Change listing data
....................

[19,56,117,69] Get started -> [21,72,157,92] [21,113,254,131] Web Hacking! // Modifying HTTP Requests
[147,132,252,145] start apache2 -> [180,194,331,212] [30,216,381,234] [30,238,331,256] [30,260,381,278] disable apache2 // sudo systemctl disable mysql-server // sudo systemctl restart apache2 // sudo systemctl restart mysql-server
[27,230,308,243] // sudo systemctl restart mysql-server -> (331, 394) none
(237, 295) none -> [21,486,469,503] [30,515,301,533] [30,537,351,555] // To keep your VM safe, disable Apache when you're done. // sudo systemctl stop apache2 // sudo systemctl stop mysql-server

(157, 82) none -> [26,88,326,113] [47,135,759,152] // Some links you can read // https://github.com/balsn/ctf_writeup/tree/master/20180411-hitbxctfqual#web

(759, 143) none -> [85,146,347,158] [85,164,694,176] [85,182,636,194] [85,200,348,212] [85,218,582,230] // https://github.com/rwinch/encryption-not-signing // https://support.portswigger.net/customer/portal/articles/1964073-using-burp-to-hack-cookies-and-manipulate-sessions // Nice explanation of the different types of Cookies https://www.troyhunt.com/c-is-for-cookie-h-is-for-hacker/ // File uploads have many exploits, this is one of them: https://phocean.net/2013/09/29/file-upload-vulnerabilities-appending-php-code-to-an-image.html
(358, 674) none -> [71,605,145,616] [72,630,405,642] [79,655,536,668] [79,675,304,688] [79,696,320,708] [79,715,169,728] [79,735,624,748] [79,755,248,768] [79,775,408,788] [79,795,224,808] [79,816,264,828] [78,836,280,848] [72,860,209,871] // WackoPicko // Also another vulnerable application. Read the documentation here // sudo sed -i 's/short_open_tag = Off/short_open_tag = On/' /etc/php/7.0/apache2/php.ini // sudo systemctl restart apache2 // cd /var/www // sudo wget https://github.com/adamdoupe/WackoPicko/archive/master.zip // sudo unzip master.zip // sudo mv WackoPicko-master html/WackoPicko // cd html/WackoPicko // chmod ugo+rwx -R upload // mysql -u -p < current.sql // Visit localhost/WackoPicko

....................

• [Action item]
Please retype the data exactly as it stands, from its first line down to the line that contains "(157, 82) none", then stop.

• [Worked solution]
[19,56,117,69] Get started -> [21,72,157,92] [21,113,254,131] Web Hacking! // Modifying HTTP Requests
[147,132,252,145] start apache2 -> [180,194,331,212] [30,216,381,234] [30,238,331,256] [30,260,381,278] disable apache2 // sudo systemctl disable mysql-server // sudo systemctl restart apache2 // sudo systemctl restart mysql-server
[27,230,308,243] // sudo systemctl restart mysql-server -> (331, 394) none
(237, 295) none -> [21,486,469,503] [30,515,301,533] [30,537,351,555] // To keep your VM safe, disable Apache when you're done. // sudo systemctl stop apache2 // sudo systemctl stop mysql-server

(157, 82) none -> [26,88,326,113] [47,135,759,152] // Some links you can read // https://github.com/balsn/ctf_writeup/tree/master/20180411-hitbxctfqual#web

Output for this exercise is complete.